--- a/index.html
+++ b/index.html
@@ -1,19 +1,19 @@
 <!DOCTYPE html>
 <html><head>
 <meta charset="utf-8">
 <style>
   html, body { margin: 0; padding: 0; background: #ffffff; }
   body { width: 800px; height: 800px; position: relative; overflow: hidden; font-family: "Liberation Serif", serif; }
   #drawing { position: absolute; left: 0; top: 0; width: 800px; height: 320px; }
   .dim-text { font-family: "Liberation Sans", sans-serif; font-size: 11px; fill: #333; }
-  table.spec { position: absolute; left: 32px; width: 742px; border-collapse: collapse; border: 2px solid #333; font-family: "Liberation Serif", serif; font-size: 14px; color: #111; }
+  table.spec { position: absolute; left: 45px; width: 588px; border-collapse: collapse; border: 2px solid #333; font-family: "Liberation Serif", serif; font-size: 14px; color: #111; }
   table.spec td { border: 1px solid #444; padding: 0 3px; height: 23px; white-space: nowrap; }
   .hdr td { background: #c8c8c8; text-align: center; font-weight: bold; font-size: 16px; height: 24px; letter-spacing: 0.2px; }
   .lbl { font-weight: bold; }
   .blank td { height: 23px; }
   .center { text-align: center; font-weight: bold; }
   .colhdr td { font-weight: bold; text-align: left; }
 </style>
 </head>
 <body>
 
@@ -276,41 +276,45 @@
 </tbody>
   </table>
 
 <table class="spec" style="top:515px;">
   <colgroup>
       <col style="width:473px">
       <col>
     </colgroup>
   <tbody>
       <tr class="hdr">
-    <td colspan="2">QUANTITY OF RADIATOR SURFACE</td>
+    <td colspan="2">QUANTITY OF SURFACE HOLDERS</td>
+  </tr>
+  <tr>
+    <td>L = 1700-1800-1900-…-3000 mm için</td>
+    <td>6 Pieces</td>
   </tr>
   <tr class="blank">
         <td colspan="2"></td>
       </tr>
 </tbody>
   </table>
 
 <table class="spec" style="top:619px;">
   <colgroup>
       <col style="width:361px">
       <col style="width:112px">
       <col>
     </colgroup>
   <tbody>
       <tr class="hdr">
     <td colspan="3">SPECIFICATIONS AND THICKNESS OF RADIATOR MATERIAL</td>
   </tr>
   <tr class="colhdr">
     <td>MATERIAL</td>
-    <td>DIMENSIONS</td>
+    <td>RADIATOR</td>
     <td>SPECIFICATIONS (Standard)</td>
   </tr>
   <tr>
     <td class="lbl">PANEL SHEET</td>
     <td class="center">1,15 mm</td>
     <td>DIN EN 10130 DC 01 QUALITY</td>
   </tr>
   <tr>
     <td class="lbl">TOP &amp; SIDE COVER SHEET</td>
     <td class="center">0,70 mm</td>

^^^^

» **Task item**
What must be returned is only the number of lines in the records that hold the word "RADIATOR".

» **Task result**
3